Retype the records word for word. Skip every image.

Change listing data
◇ ◇ ◇ ◇
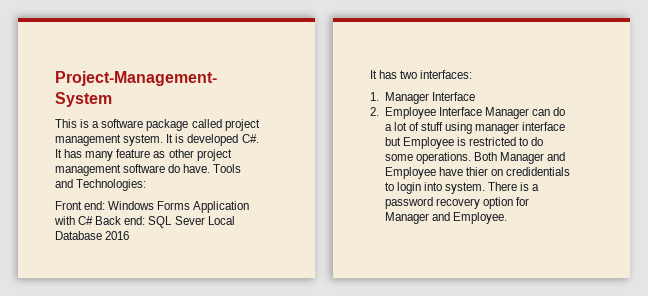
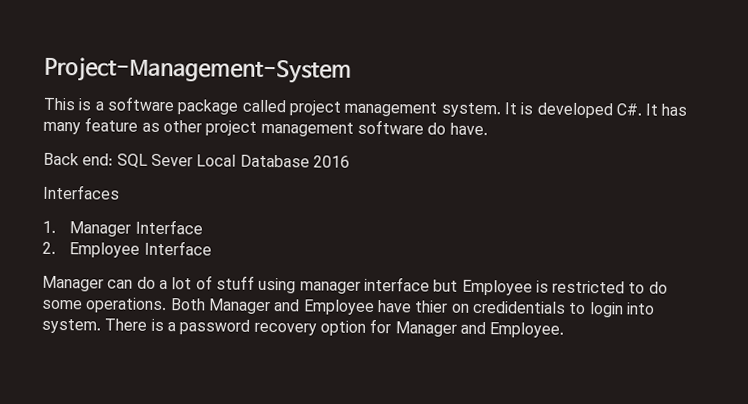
[213,164,242,173] [55,179,147,191] [55,201,250,213] [54,216,94,225] Tools and Technologies: // Front end: Windows Forms Application with C# -> (488, 129) //
[370,70,473,79] It has two interfaces: -> [43,184,120,200] Interfaces
(482, 111) none -> (212, 248) //

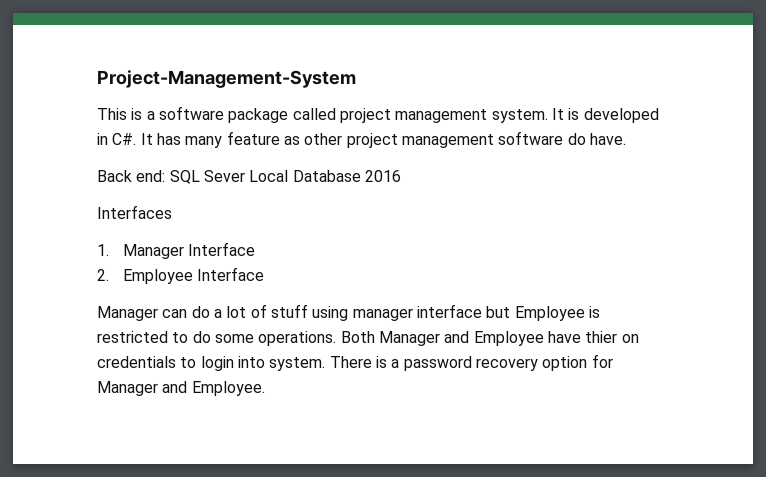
(613, 110) none -> [97,133,108,145] in
[471,300,566,314] credidentials -> [97,356,176,368] credentials

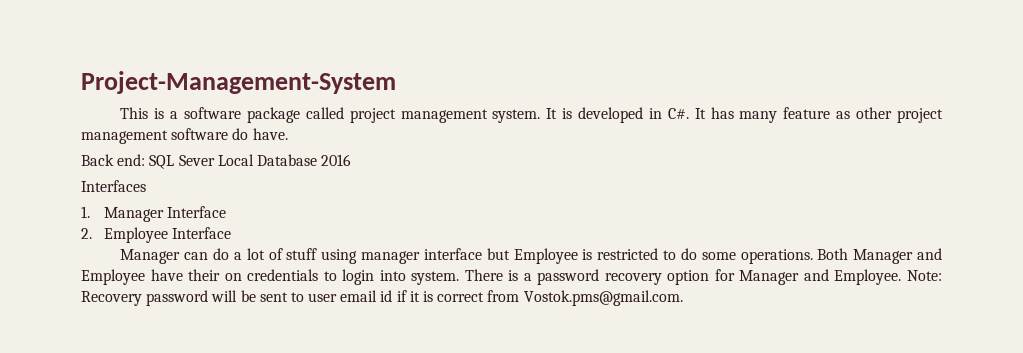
[585,331,618,343] thier -> [188,269,221,281] their
(265, 388) none -> [906,270,942,281] [81,290,683,306] Note: Recovery password will be sent to user email id if it is correct from Vostok.pms@gmail.com.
◇ ◇ ◇ ◇
WRITTEN SOLUTION
[213,164,242,173] [55,179,147,191] [55,201,250,213] [54,216,94,225] Tools and Technologies: // Front end: Windows Forms Application with C# -> (488, 129) //
[370,70,473,79] It has two interfaces: -> [43,184,120,200] Interfaces
(482, 111) none -> (212, 248) //

(613, 110) none -> [97,133,108,145] in
[471,300,566,314] credidentials -> [97,356,176,368] credentials

[585,331,618,343] thier -> [188,269,221,281] their
(265, 388) none -> [906,270,942,281] [81,290,683,306] Note: Recovery password will be sent to user email id if it is correct from Vostok.pms@gmail.com.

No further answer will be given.